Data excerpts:
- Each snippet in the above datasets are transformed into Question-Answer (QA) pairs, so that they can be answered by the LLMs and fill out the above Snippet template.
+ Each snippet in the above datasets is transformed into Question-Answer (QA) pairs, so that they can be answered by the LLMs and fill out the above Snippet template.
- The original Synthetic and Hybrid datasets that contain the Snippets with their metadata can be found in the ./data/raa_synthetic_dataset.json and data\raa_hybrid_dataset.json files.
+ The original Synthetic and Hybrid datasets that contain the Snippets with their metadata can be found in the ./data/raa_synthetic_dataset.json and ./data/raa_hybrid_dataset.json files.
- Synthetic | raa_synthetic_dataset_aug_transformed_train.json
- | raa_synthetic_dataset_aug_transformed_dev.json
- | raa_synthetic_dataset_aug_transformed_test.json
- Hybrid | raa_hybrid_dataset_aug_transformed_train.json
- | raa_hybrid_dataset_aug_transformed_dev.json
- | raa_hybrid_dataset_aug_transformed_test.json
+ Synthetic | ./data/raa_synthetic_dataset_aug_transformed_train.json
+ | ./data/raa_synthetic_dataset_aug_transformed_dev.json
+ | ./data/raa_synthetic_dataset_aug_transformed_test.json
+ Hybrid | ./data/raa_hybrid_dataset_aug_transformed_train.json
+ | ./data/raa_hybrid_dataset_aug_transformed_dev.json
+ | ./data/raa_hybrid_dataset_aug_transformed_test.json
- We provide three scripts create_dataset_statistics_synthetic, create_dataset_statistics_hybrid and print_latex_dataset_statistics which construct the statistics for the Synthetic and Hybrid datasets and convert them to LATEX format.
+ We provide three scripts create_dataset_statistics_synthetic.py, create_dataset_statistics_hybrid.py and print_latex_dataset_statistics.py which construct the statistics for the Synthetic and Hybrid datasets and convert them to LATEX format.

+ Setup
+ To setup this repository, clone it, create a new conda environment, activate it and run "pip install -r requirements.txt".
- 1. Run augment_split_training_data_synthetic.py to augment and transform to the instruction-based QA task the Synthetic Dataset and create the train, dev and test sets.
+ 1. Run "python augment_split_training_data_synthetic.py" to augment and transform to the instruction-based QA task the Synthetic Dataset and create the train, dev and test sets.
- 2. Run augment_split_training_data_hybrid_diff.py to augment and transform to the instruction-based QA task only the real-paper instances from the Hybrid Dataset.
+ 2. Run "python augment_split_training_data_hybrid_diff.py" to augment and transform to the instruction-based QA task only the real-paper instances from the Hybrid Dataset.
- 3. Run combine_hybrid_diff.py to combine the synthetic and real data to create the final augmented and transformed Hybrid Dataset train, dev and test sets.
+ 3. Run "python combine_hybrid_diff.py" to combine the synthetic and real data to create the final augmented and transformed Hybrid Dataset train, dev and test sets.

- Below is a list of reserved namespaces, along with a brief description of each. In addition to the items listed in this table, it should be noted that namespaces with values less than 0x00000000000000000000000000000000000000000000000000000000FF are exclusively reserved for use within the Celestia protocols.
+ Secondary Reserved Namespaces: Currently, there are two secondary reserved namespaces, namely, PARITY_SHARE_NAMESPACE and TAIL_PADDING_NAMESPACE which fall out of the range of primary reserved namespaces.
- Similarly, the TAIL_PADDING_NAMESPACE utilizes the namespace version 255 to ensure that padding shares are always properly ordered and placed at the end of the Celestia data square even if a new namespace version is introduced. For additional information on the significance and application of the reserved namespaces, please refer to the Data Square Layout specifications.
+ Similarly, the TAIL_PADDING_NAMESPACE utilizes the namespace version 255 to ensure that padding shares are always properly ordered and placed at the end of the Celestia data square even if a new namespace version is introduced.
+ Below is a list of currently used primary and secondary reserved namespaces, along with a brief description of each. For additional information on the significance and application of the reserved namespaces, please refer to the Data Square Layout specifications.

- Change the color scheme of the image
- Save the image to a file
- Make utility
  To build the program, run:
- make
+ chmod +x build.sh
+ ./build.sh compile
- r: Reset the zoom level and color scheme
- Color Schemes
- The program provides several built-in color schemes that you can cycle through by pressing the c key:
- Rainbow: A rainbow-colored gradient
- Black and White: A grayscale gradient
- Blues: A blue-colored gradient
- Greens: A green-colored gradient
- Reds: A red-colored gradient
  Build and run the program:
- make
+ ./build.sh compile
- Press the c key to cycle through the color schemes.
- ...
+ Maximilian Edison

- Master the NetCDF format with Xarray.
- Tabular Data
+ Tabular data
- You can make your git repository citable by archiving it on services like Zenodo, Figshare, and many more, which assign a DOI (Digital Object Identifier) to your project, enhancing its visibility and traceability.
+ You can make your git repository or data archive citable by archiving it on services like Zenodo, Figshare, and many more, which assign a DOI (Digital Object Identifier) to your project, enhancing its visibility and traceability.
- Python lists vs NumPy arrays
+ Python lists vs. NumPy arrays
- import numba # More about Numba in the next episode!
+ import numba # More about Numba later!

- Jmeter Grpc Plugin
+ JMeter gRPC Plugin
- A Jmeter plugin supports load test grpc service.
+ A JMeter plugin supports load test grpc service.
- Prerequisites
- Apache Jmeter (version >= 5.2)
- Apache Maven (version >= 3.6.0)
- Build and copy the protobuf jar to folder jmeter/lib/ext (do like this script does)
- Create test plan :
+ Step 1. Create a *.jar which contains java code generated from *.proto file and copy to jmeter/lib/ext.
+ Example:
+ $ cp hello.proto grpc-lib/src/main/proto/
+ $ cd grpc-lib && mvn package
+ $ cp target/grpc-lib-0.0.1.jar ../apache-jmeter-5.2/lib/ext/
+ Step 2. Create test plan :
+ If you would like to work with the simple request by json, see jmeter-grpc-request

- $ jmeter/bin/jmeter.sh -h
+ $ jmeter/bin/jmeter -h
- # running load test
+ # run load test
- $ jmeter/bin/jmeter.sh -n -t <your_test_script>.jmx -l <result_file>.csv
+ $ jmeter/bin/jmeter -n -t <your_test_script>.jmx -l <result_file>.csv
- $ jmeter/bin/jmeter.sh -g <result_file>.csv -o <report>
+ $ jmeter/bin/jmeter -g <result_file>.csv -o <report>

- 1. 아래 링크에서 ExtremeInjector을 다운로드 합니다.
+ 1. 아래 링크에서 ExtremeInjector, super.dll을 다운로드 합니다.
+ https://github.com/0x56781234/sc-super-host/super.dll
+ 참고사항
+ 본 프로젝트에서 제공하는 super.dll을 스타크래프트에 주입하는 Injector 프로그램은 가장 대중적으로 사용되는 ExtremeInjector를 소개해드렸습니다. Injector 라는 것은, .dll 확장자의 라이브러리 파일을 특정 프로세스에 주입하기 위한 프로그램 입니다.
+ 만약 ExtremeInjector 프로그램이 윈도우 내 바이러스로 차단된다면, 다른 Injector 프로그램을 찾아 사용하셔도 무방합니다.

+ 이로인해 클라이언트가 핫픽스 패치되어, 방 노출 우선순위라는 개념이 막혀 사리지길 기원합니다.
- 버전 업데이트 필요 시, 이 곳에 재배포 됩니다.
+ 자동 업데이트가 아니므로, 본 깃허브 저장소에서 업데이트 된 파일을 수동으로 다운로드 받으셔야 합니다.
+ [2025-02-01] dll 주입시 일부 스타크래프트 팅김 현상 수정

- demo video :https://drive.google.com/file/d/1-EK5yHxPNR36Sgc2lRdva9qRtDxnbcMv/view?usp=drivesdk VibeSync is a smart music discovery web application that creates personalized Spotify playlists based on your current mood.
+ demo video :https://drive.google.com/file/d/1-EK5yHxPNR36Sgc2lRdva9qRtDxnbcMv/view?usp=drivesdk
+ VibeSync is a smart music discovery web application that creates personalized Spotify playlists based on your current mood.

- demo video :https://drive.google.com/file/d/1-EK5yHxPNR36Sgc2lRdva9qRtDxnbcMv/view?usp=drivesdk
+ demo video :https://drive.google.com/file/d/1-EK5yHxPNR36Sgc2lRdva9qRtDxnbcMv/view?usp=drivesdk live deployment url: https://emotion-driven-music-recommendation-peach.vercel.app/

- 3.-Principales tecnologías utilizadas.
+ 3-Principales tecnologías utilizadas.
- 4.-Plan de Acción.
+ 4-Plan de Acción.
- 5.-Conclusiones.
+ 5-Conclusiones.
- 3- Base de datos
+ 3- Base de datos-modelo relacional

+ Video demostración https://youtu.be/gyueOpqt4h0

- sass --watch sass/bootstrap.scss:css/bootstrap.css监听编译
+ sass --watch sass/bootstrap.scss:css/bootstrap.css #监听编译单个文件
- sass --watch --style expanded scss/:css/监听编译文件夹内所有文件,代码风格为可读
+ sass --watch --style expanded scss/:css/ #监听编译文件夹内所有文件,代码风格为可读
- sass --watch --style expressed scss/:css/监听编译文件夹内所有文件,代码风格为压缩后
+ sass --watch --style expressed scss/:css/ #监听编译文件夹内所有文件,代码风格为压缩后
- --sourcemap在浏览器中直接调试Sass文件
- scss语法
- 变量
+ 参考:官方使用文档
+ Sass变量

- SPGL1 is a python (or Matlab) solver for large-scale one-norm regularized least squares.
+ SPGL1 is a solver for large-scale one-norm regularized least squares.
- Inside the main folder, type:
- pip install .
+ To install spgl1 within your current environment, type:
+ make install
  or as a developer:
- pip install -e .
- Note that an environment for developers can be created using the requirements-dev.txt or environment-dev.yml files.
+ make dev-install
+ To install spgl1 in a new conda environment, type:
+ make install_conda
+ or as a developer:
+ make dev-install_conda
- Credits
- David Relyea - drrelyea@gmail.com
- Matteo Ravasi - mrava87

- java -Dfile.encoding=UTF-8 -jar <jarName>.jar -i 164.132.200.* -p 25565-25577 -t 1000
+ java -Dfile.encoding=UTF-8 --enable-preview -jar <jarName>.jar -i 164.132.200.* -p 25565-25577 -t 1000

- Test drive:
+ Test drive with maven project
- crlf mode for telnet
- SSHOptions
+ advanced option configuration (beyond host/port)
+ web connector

PROBLEM TO WORK ON. From the records above, repeat exactly the lines from the one with "- Blues: A blue-colored gradient" through the one with "jmeter/bin/jmeter -n -t", both included.

SOLUTION TO THIS TASK.
- Blues: A blue-colored gradient
- Greens: A green-colored gradient
- Reds: A red-colored gradient
  Build and run the program:
- make
+ ./build.sh compile
- Press the c key to cycle through the color schemes.
- ...
+ Maximilian Edison

- Master the NetCDF format with Xarray.
- Tabular Data
+ Tabular data
- You can make your git repository citable by archiving it on services like Zenodo, Figshare, and many more, which assign a DOI (Digital Object Identifier) to your project, enhancing its visibility and traceability.
+ You can make your git repository or data archive citable by archiving it on services like Zenodo, Figshare, and many more, which assign a DOI (Digital Object Identifier) to your project, enhancing its visibility and traceability.
- Python lists vs NumPy arrays
+ Python lists vs. NumPy arrays
- import numba # More about Numba in the next episode!
+ import numba # More about Numba later!

- Jmeter Grpc Plugin
+ JMeter gRPC Plugin
- A Jmeter plugin supports load test grpc service.
+ A JMeter plugin supports load test grpc service.
- Prerequisites
- Apache Jmeter (version >= 5.2)
- Apache Maven (version >= 3.6.0)
- Build and copy the protobuf jar to folder jmeter/lib/ext (do like this script does)
- Create test plan :
+ Step 1. Create a *.jar which contains java code generated from *.proto file and copy to jmeter/lib/ext.
+ Example:
+ $ cp hello.proto grpc-lib/src/main/proto/
+ $ cd grpc-lib && mvn package
+ $ cp target/grpc-lib-0.0.1.jar ../apache-jmeter-5.2/lib/ext/
+ Step 2. Create test plan :
+ If you would like to work with the simple request by json, see jmeter-grpc-request

- $ jmeter/bin/jmeter.sh -h
+ $ jmeter/bin/jmeter -h
- # running load test
+ # run load test
- $ jmeter/bin/jmeter.sh -n -t <your_test_script>.jmx -l <result_file>.csv
+ $ jmeter/bin/jmeter -n -t <your_test_script>.jmx -l <result_file>.csv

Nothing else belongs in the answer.